The "foreach" modifier is an iterator: it executes the statement once for each item in the LIST (with $_ aliased to each item in turn).

In the first case, a single variable (SV at the same address and with an IV at the same address) has different values assigned to the IV in each iteration. This appears to be a single variable modified at run time rather than aliases to the distinct elements of a list created at compile time.

In the second case, despite that the only difference from the first case is the post-increment on $_, the variables are quite different: this time each SV is at a different address (different from each other and different from the single address in the first case), but the associated IVs are, in each iteration, at the same address, though this is a different address from the first case. Furthermore, they now have PADTMP set. The fact that the IV is at the same address in each iteration suggests that these are still not simple aliases to distinct elements of a list - the IV is being modified at run time.

The third case clarifies that $_ isn't simple aliases to the list elements: Again each iteration has an SV at a different address - different from each other and different from those in the second case. There is, again, one IV for all iterations but its address is not the same as in the second case. Furthermore, the same values appear in the IVs as in the second case. Thus, either $_ isn't an alias to the elements of the list or a separate list is produced for each instance of (1..2) as the post-increment in the second case doesn't affect the values seen in the third case. This is quite different from the results in your previous example.

This defies any simple explanation of cached lists generated at compile time and $_ being aliased to elements of such lists.

The fourth case produces the exact same result as the first case. Thus there are not simply new SVs and IVs generated each time. There is some reuse.

The fifth case is back to list assignment. This case is different again: in each iteration $_ is an SV with a different address (different in each iteration and different from all previous cases) and each SV has an IV at a different address (again, different in each iteration and different from all previous cases). Thus, it seems that when the LHS of a list assignment in list context is immortal the SV (is it an lvalue?) produced is not simply that from the RHS.

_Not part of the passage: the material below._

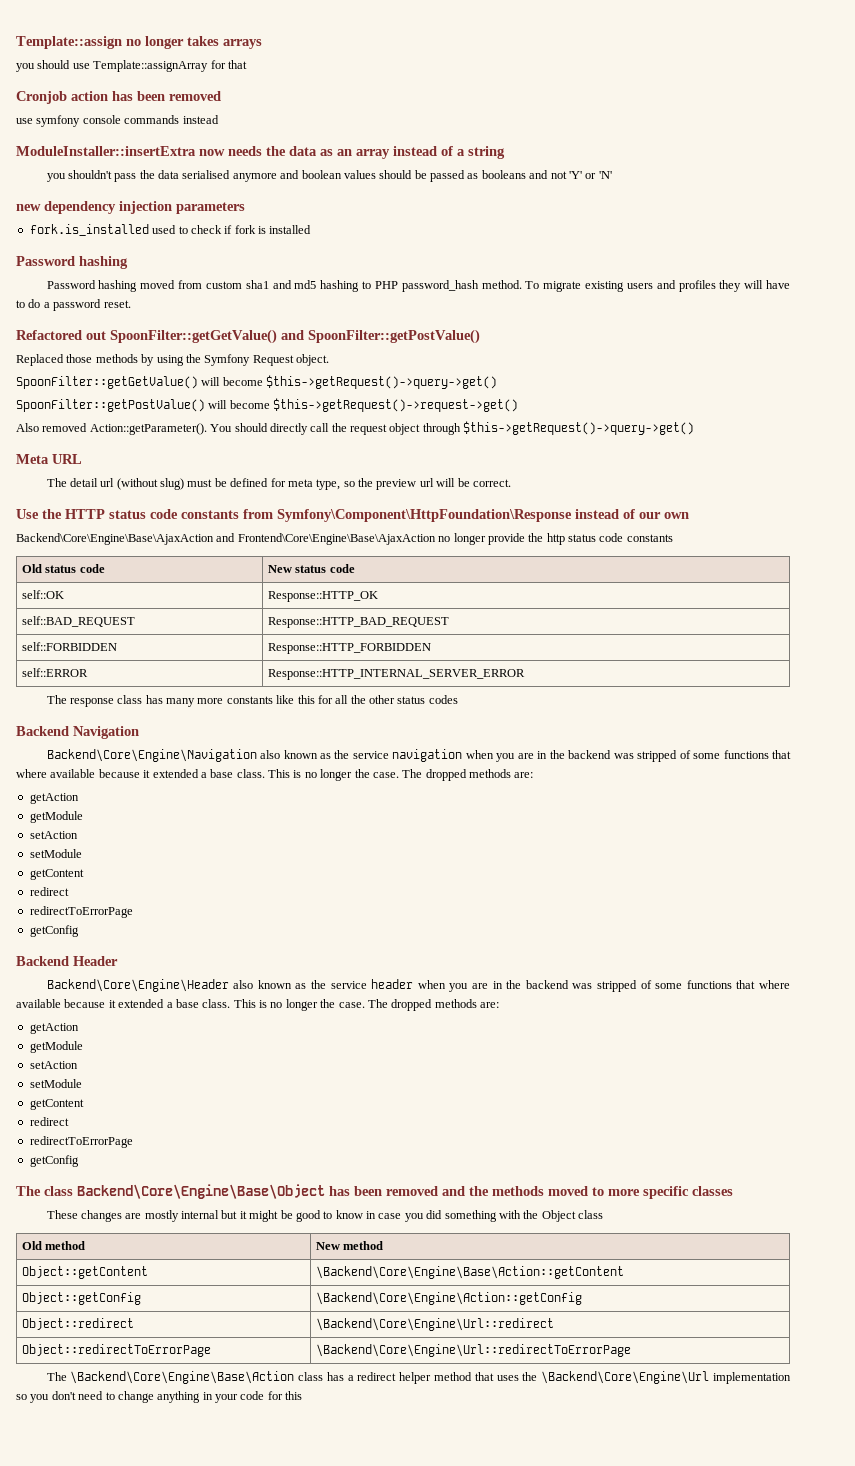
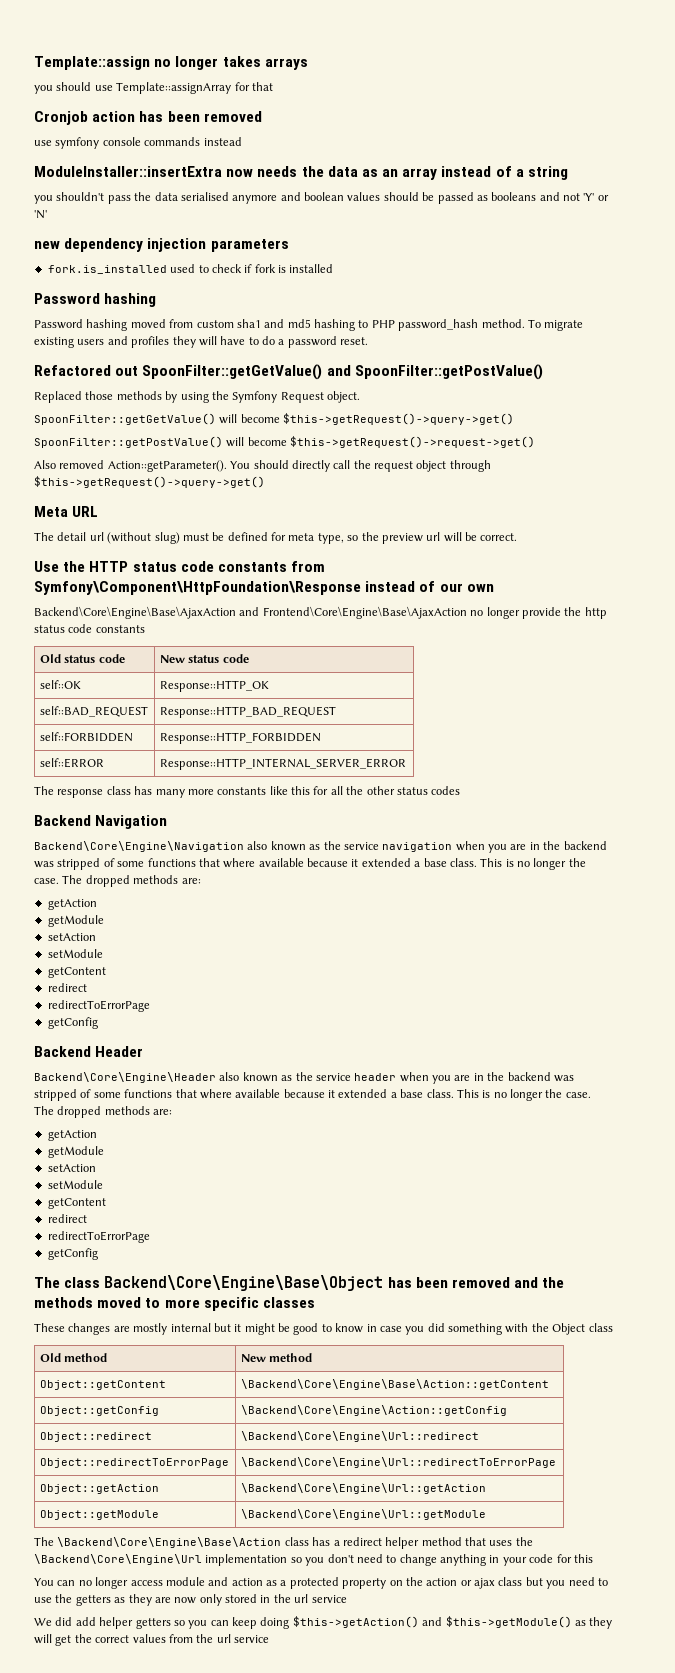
(631, 1350) none -> [39,1484,159,1494] [240,1483,486,1494] [39,1510,159,1520] [240,1509,486,1520] // Object::getAction | \Backend\Core\Engine\Url::getAction // Object::getModule | \Backend\Core\Engine\Url::getModule
(303, 1395) none -> [34,1577,608,1589] [34,1594,347,1606] [34,1616,613,1629] [34,1634,269,1646] // You can no longer access module and action as a protected property on the action or ajax class but you need to use the getters as they are now only stored in the url service // We did add helper getters so you can keep doing $this->getAction() and $this->getModule() as they will get the correct values from the url service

By the way, I am looking at this in an effort to improve the documentation of the assignment operator (http://rt.perl.org/rt3/Public/Bug/Display.html?id=68312). In the beginning I simply wanted to add definition of what "list assignment" and "scalar assignment" are as the terms were already being used but without definition. It seems I have jumped into a barrel of worms - as with the cat in the box, it is indeterminate whether this is more or less fun than a barrel of monkeys, or whether we are all dead or alive.

Very interesting. Where in the source were you looking?

pp_aassign in pp_hot.c. The ops (as seen in -MO=Concise) are found in pp_*.c. Prefix pp_ to the name seen in -MO=Concise and that's the name of the function that implements them.

It seems that different cases are handled quite differently

I don't know why you say that. The only difference I see is accounted for by the fact that post-increment (and post-decrement) return a copy of the variables original value. (They can't return the variable they are incrementing or decrementing because it no longer has the right value.)

This defies any simple explanation of cached lists generated at compile time

I don't know how you can say that. You haven't tested cached lists at all. You never use the same list twice.